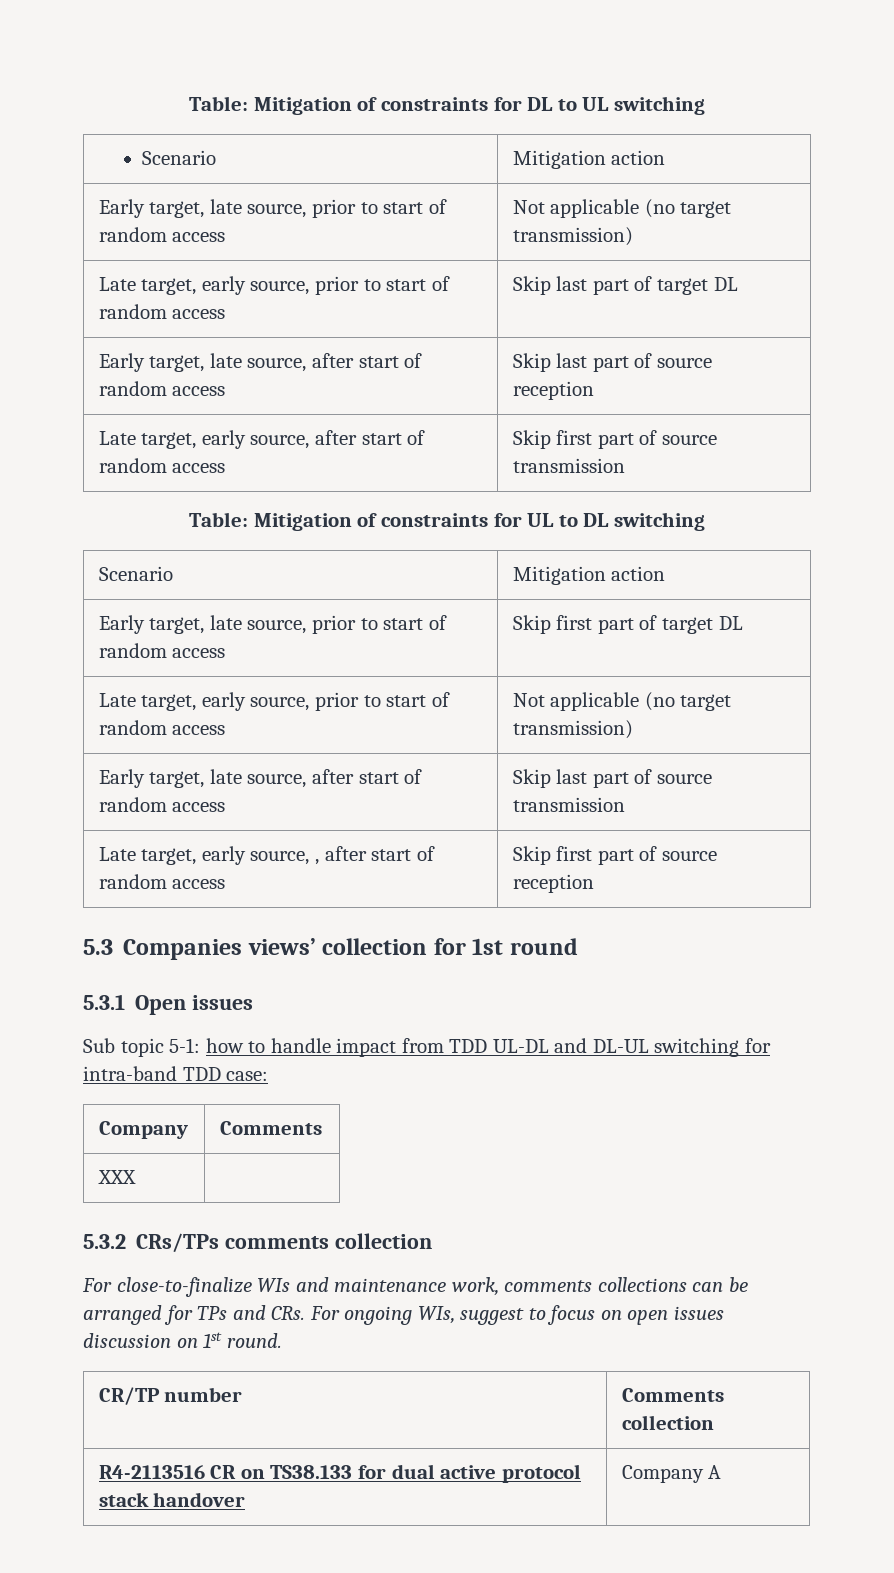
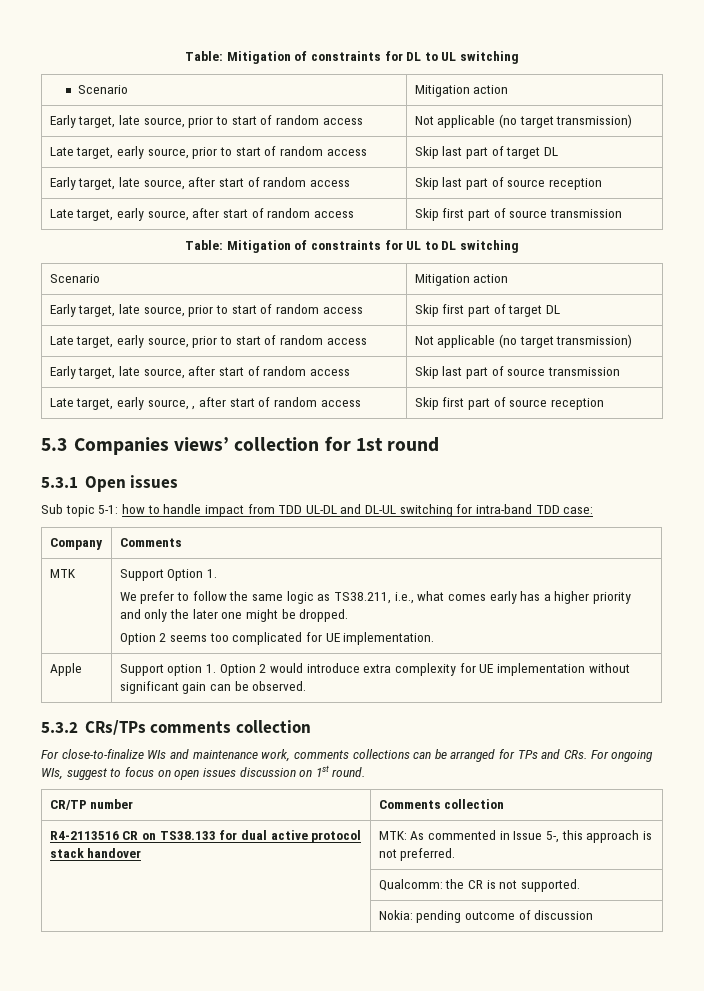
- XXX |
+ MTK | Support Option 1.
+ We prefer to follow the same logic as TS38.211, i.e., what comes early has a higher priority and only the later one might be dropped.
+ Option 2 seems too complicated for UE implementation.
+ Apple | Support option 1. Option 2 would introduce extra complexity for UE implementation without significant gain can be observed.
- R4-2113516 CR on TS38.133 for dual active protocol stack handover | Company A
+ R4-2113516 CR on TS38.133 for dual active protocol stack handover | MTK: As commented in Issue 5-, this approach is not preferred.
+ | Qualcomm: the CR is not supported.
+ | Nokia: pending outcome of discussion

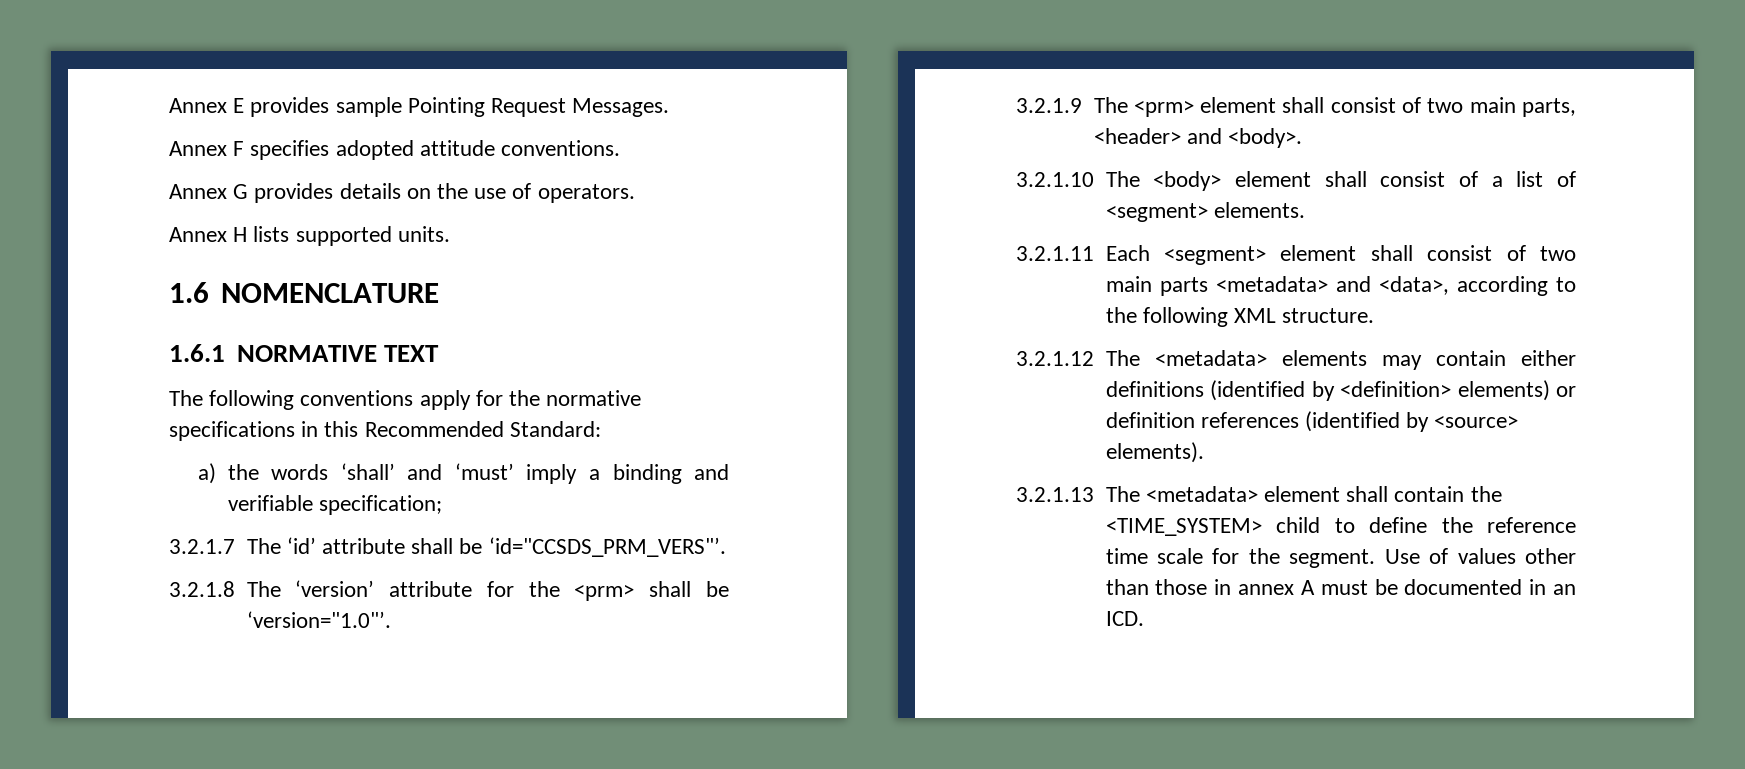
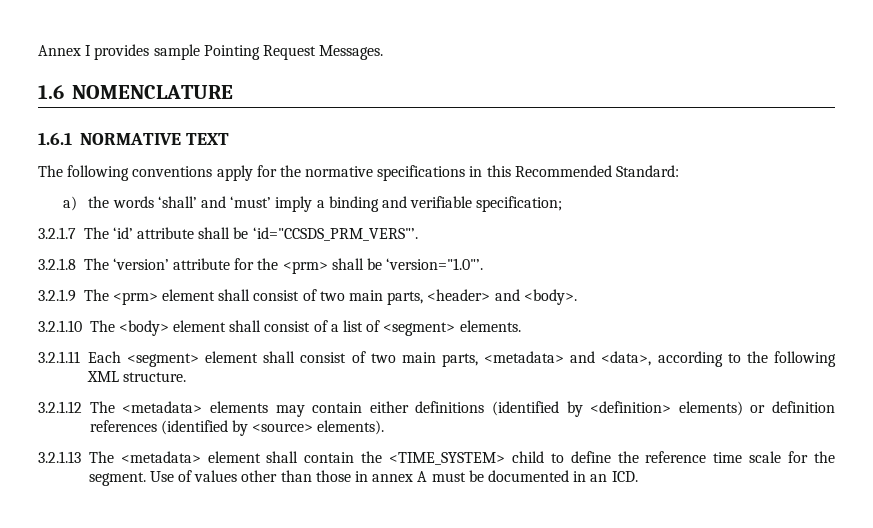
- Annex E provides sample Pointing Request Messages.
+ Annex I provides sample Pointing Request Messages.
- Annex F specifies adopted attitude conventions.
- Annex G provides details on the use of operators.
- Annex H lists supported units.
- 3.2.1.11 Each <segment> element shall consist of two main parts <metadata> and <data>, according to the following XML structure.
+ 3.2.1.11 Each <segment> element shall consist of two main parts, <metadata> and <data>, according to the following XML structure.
:::::
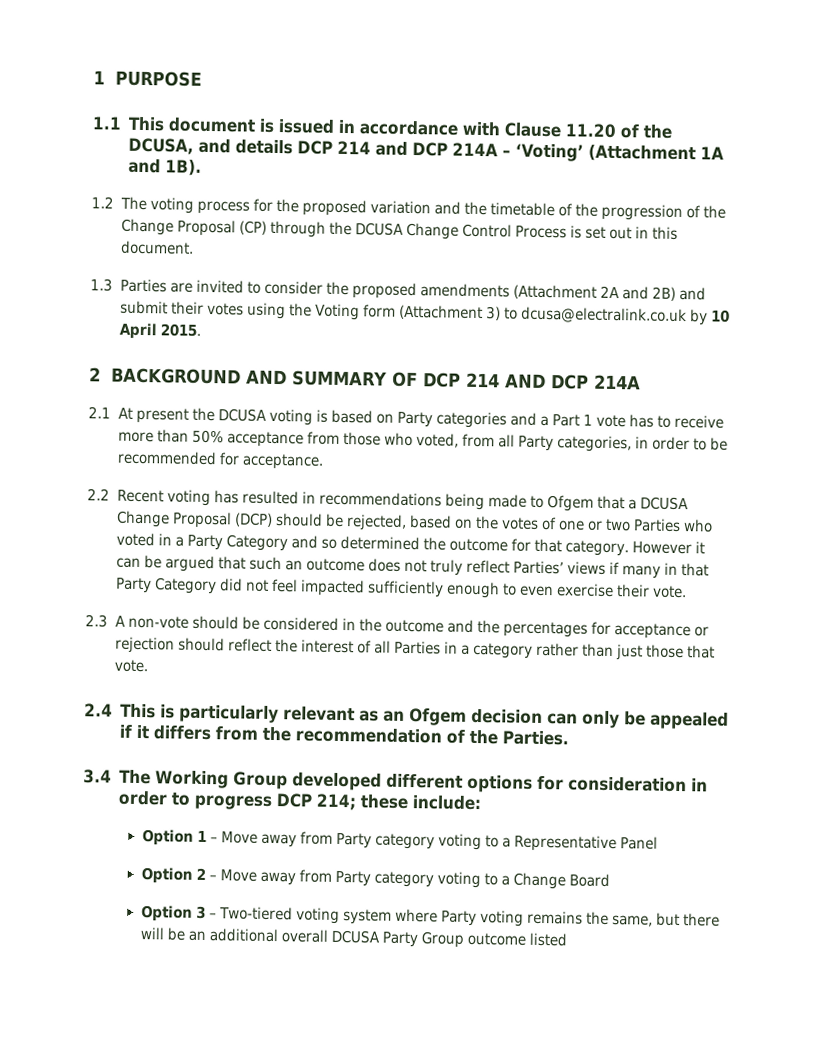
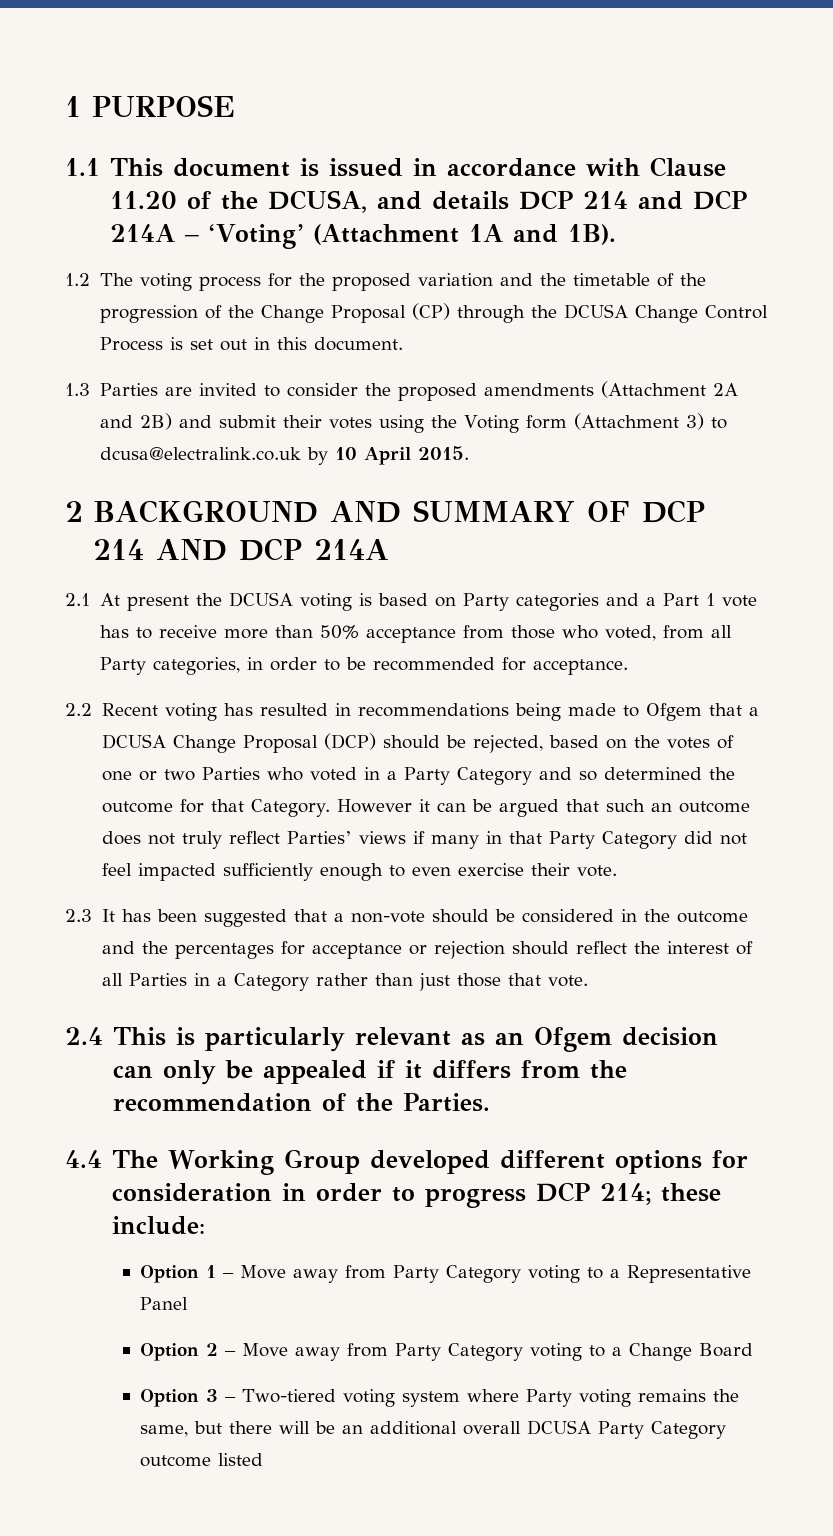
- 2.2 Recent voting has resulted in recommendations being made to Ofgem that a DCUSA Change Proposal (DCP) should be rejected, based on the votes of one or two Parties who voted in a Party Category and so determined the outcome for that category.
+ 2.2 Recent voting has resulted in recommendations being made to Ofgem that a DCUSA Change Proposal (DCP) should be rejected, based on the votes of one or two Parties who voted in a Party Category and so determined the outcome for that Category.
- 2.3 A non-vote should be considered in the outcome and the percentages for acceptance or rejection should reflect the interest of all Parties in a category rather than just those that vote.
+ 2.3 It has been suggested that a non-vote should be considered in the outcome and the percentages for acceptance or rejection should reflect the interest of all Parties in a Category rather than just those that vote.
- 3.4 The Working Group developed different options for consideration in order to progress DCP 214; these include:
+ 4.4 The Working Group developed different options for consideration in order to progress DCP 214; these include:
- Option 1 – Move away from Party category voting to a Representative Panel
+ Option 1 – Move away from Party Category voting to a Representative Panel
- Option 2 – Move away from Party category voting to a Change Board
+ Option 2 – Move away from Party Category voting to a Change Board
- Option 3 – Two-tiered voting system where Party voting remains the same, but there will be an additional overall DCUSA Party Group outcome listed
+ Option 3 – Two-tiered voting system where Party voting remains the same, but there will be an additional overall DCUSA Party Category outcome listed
:::::
A verbatim reproduction is expected: starting at the line above that has "for UE implementation.", ending at the line that has "main parts, <metadata>", both included, and with no pictures and no other lines.

+ Option 2 seems too complicated for UE implementation.
+ Apple | Support option 1. Option 2 would introduce extra complexity for UE implementation without significant gain can be observed.
- R4-2113516 CR on TS38.133 for dual active protocol stack handover | Company A
+ R4-2113516 CR on TS38.133 for dual active protocol stack handover | MTK: As commented in Issue 5-, this approach is not preferred.
+ | Qualcomm: the CR is not supported.
+ | Nokia: pending outcome of discussion

- Annex E provides sample Pointing Request Messages.
+ Annex I provides sample Pointing Request Messages.
- Annex F specifies adopted attitude conventions.
- Annex G provides details on the use of operators.
- Annex H lists supported units.
- 3.2.1.11 Each <segment> element shall consist of two main parts <metadata> and <data>, according to the following XML structure.
+ 3.2.1.11 Each <segment> element shall consist of two main parts, <metadata> and <data>, according to the following XML structure.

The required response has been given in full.